First a FTS of how it was setup. I really liked the depth from front to back of the tank. 


From the side. You can see upwards towards the tank bottom, which I am not even sure if it is glass or wood. Anyhow this is about where the leak is coming from. 


Puddle in the bottom of the stand. Not a lot but I believe it is just a small drip. For now. 


Looking from the front to the back, you can clearly see the water on the door entrance to the stand and easily see it has been leaking for awhile. 


And my most favorite. The water level in between the two panes of glass, on the side with the pin ball machine ( Dont ask, I've no clue who thought that was a good idea.) 

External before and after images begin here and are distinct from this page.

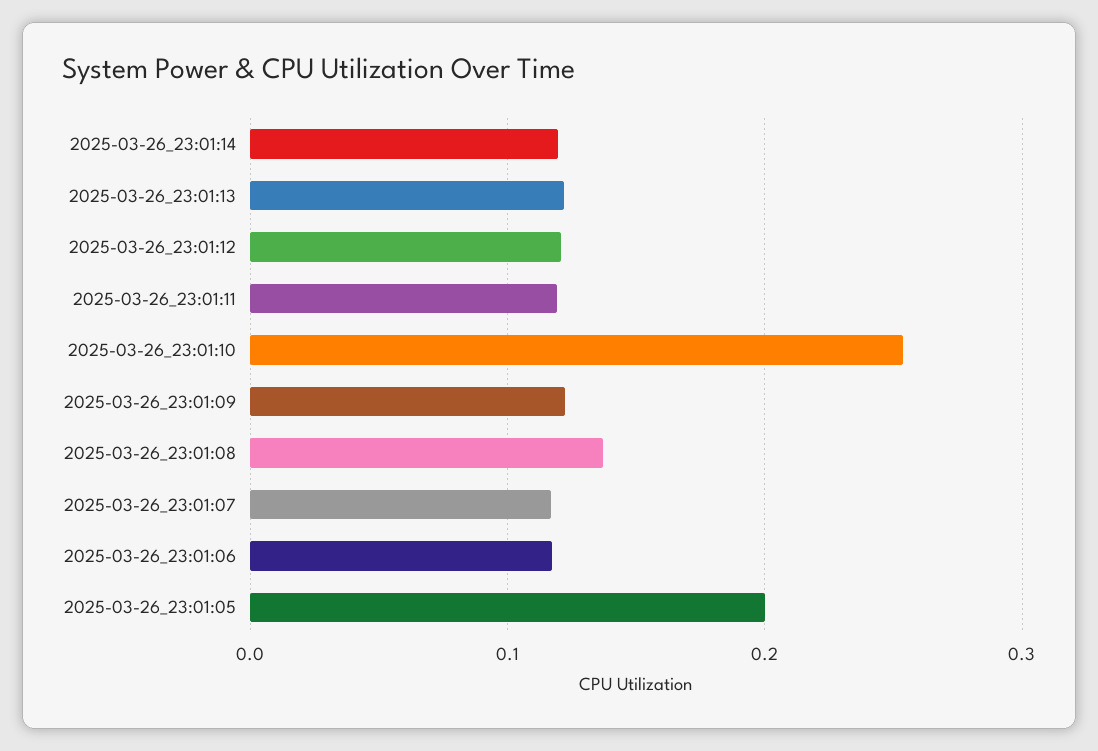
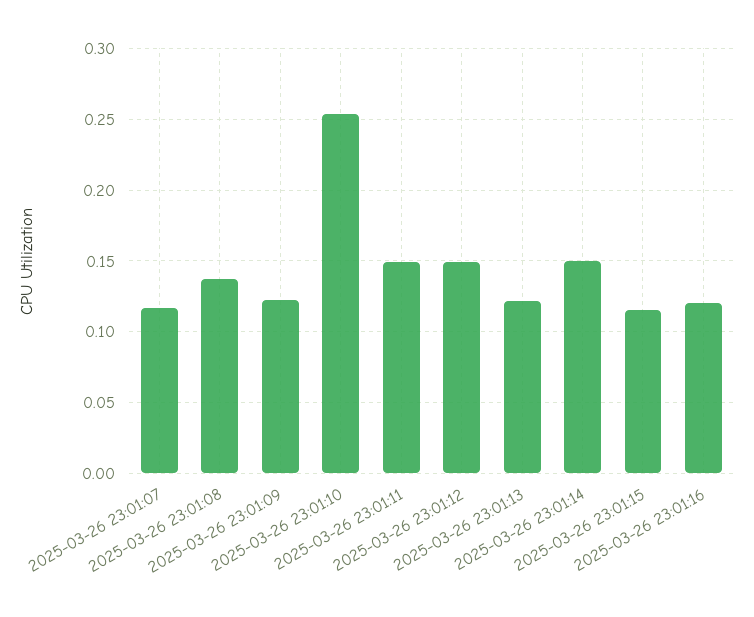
2025-03-26_23:01:14: 0.12 -> 0.15
2025-03-26_23:01:12: 0.12 -> 0.15
2025-03-26_23:01:11: 0.12 -> 0.15
2025-03-26_23:01:06: 0.12 -> none
2025-03-26_23:01:05: 0.2 -> none
2025-03-26 23:01:15: none -> 0.115
2025-03-26 23:01:16: none -> 0.12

So thoughts? Shall I take a sledge to it?


----------



## vreugy (May 1, 2013)

Wow, what a problem. It's much to lovely of a tank to destroy. I do hope you can fix it. Good Luck


----------



## majerah1 (Oct 29, 2010)

To be 100% completely honest, tearing it down and never putting it back up would not bother me at all. I just promised Dad I would ask around. As per what I have found out so far the bottom is fiberglass, something I do not want to even try messing with.


----------



## Gizmo (Dec 6, 2010)

Fiberglass, and a double-paned tank?

Sounds like you need to get the model number and Google tank repair, see what that brings up for the specific model of tank you have.

If it's a custom rig....best of luck!


----------



## vreugy (May 1, 2013)

Taking a second look, I think I would take it out, reseal it and forget all that stuff under it. Once dry, that space would be good storage. Or maybe tear it out and put in a new tank???

Good luck


----------



## garstrom (Jan 5, 2014)

I would think that if you isolated the leak and it's fiberglass you can get a fibergls repair kit at an auto arts store, it's really not that hard to do.
Check on YOU TUBE and look for fiberglass repair.
To nice a tank to take down.
Good Luck, keep us posted.


----------



## majerah1 (Oct 29, 2010)

Thanks all. The issue I am seeing is there is a leak between the two panes of glass. Meaning I would have to fix that too.


----------



## garstrom (Jan 5, 2014)

majerah1 said:


> Thanks all. The issue I am seeing is there is a leak between the two panes of glass. Meaning I would have to fix that too.


 Yep, I know it seems like a challenging project but it really isn't that hard, just make sure all your surfaces are clean and dry.


----------